[Opening Working data section]

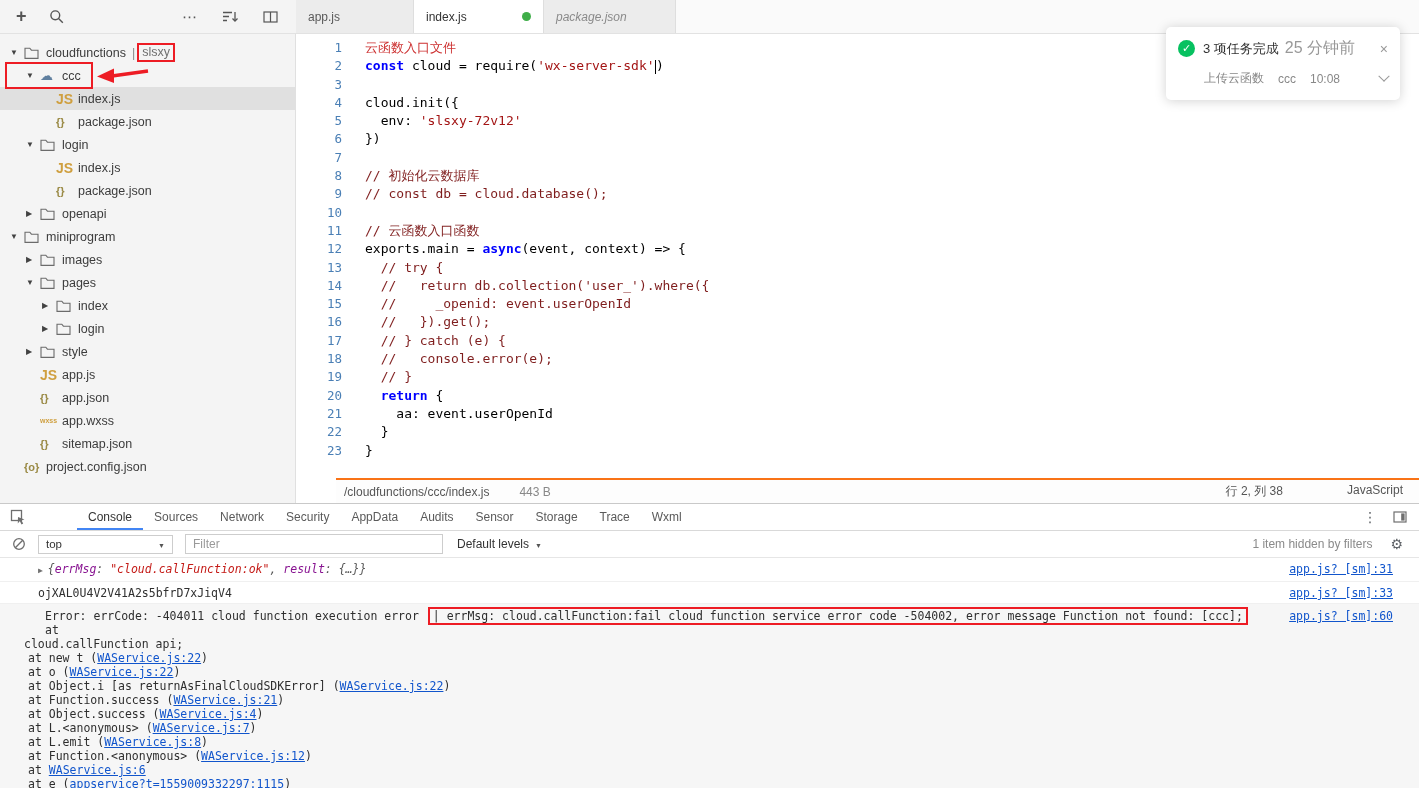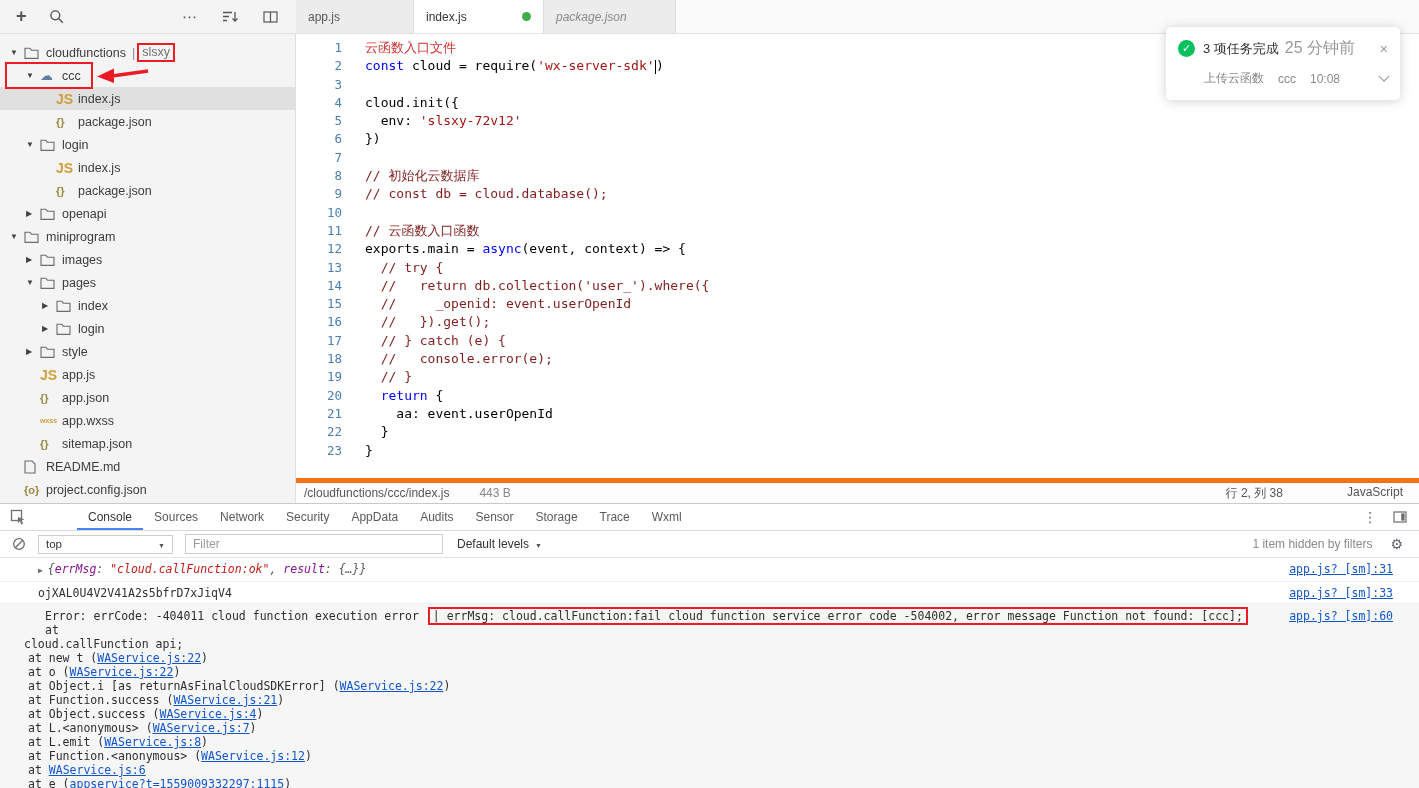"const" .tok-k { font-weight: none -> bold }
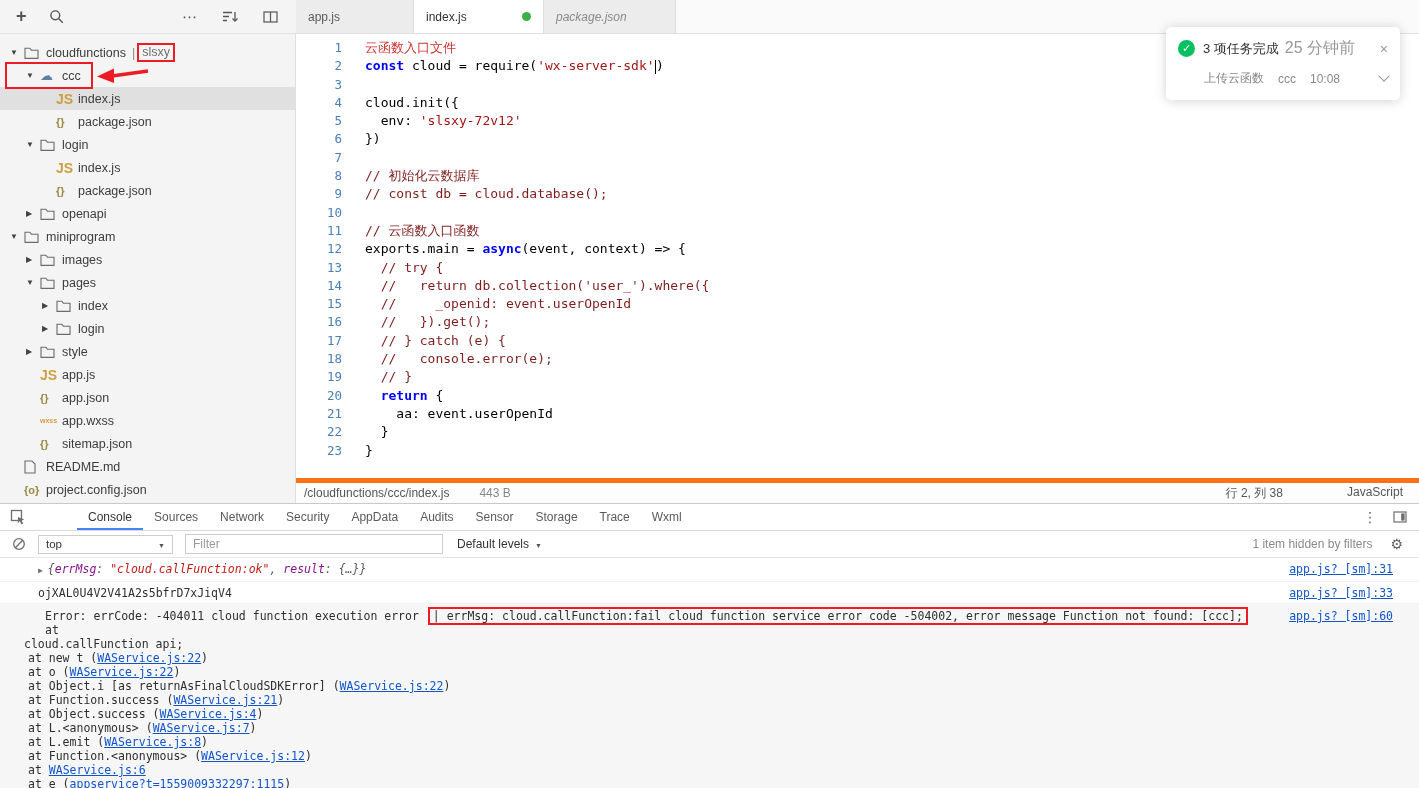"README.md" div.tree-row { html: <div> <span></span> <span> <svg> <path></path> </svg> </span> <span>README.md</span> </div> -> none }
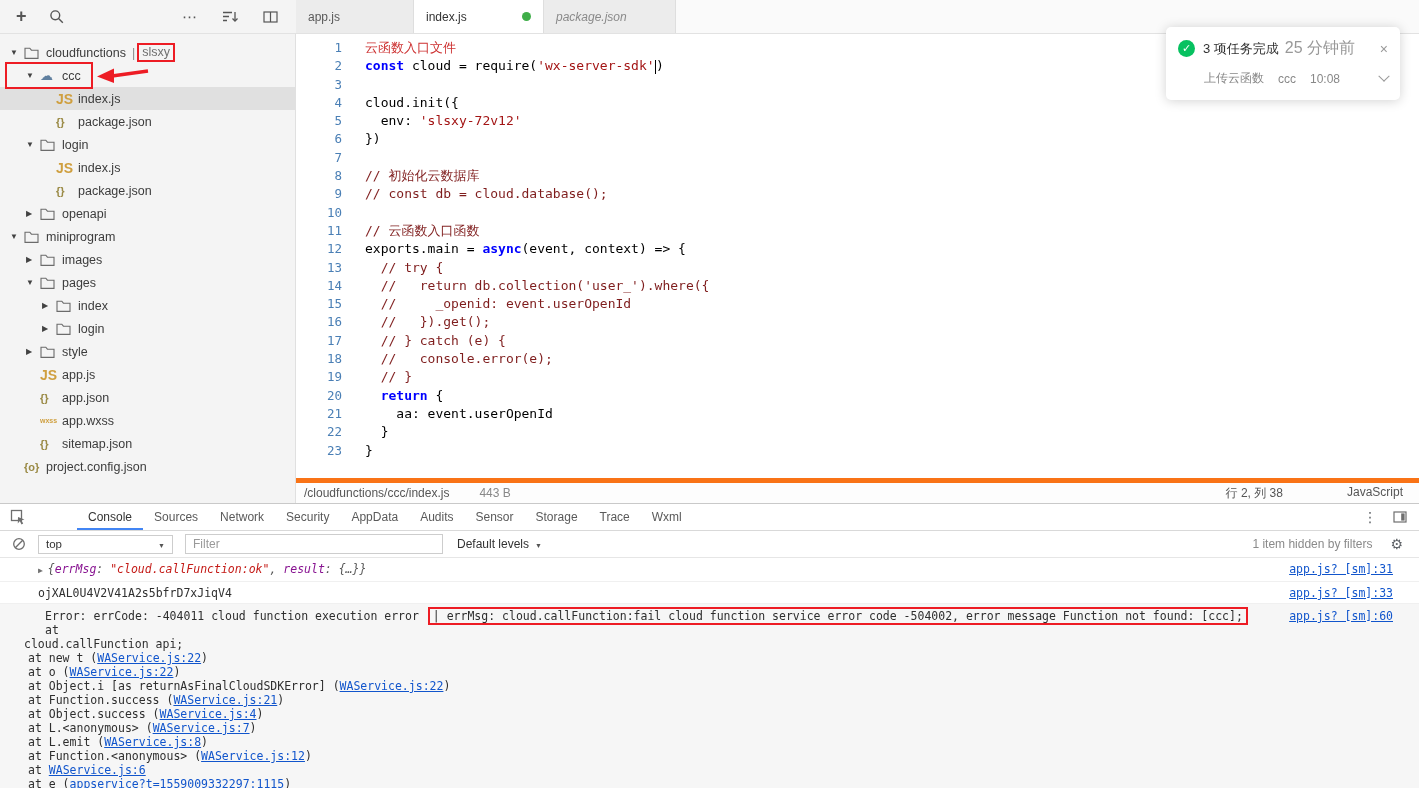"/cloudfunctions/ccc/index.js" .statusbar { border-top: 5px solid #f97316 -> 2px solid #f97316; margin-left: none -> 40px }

[Closing Working data section]
[Opening Working data section]

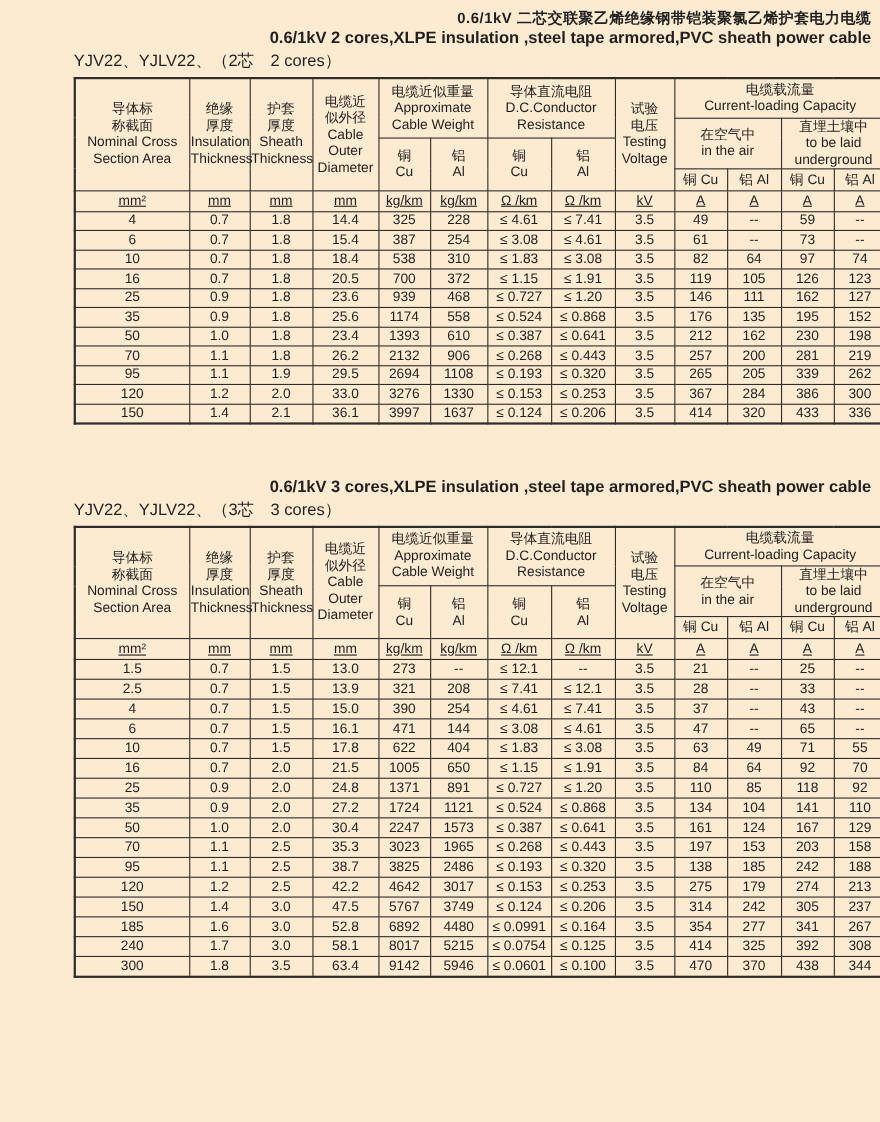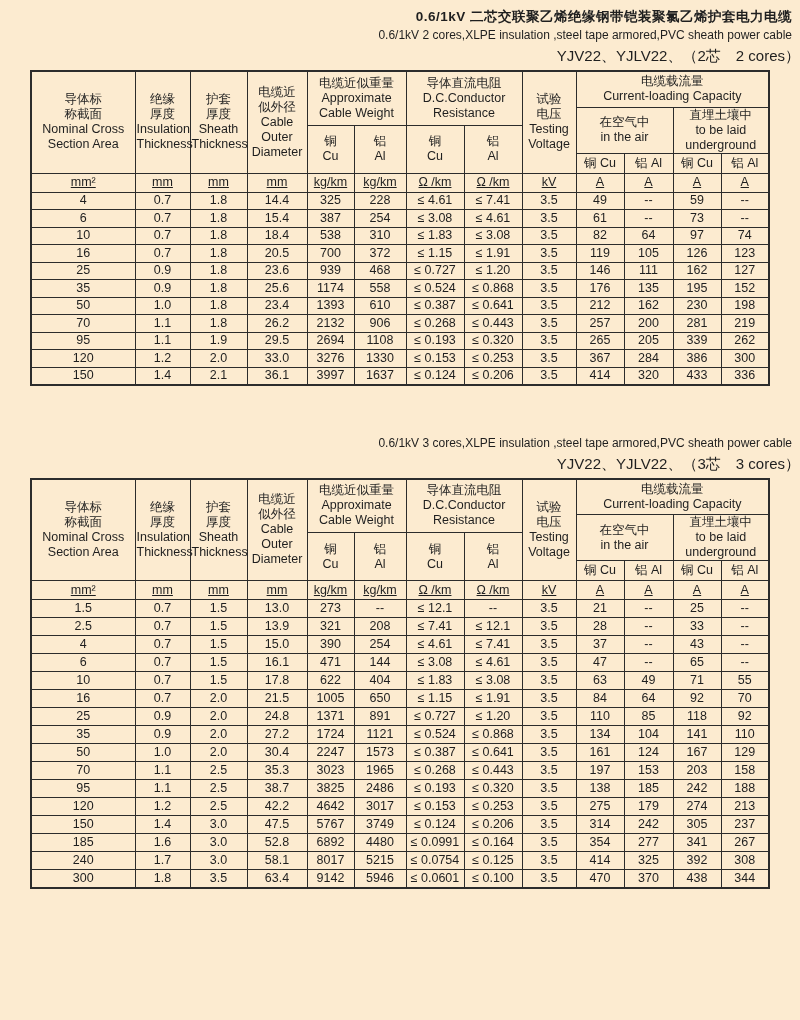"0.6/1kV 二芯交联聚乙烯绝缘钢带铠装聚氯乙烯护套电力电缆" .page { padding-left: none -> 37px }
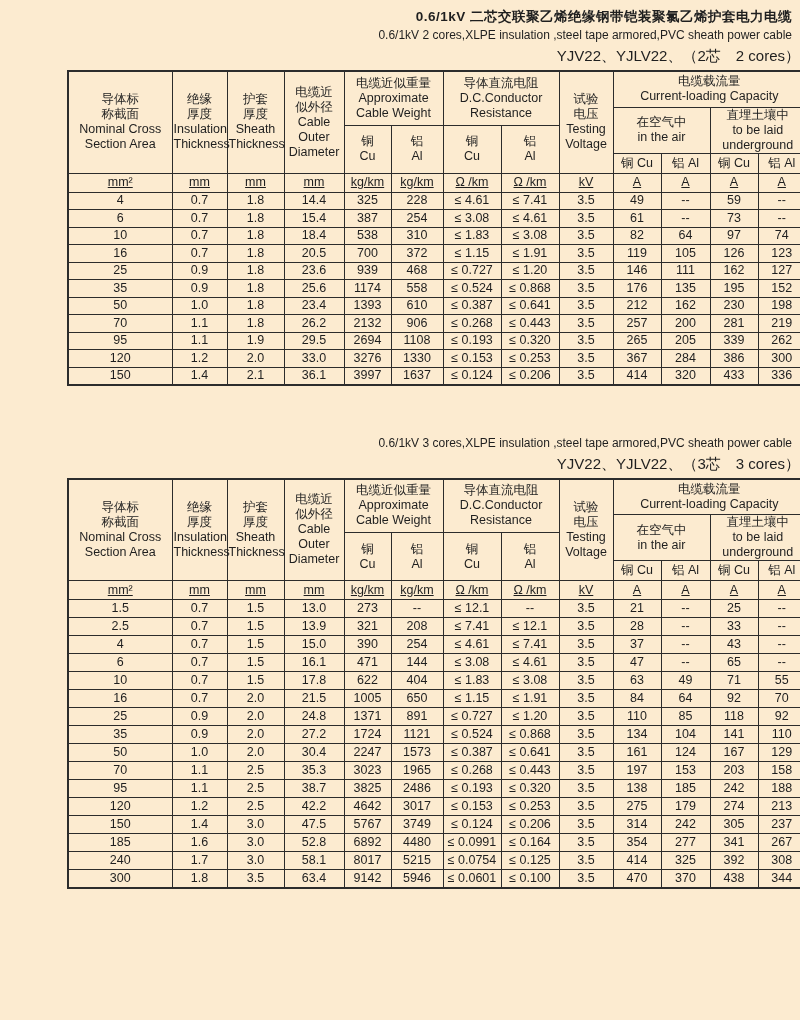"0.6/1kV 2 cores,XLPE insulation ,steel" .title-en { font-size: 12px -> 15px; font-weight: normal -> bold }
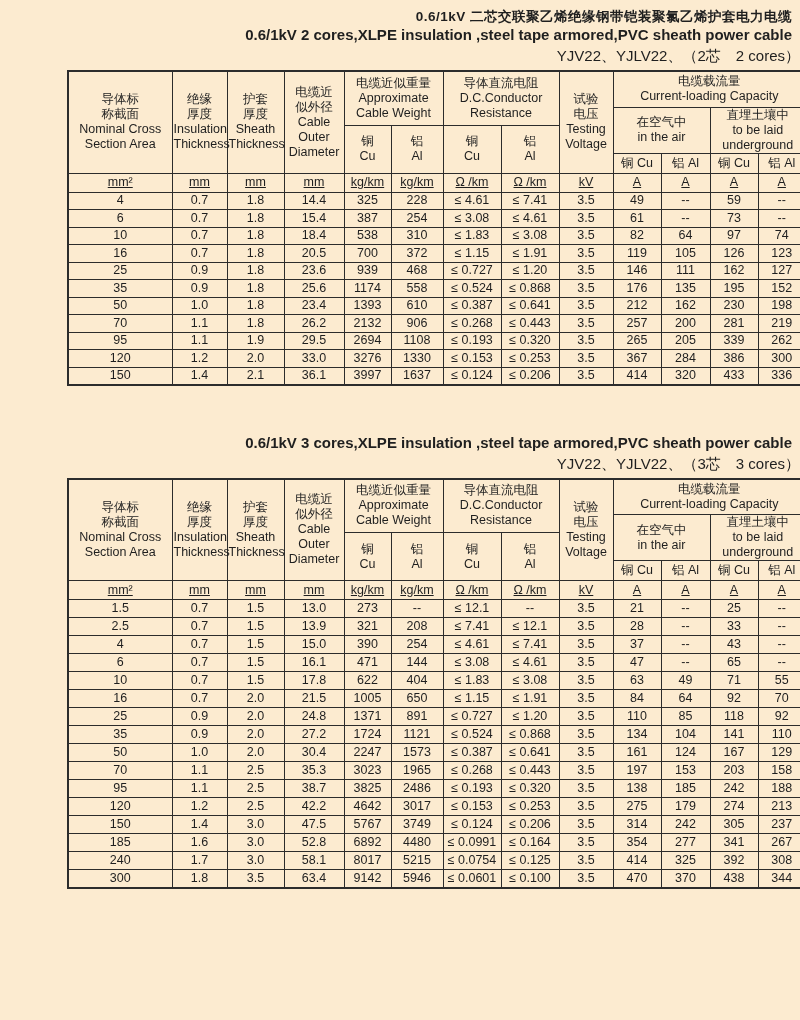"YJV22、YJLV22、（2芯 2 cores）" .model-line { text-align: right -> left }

[Closing Working data section]

> _Directions_
Transcribe the lines above exactly, beginning at the one with "2 cores,XLPE insulation" and ending at the one with "text-align: right ->". Include both; exclude the pictures.

> _Solution to the problem_
"0.6/1kV 2 cores,XLPE insulation ,steel" .title-en { font-size: 12px -> 15px; font-weight: normal -> bold }
"YJV22、YJLV22、（2芯 2 cores）" .model-line { text-align: right -> left }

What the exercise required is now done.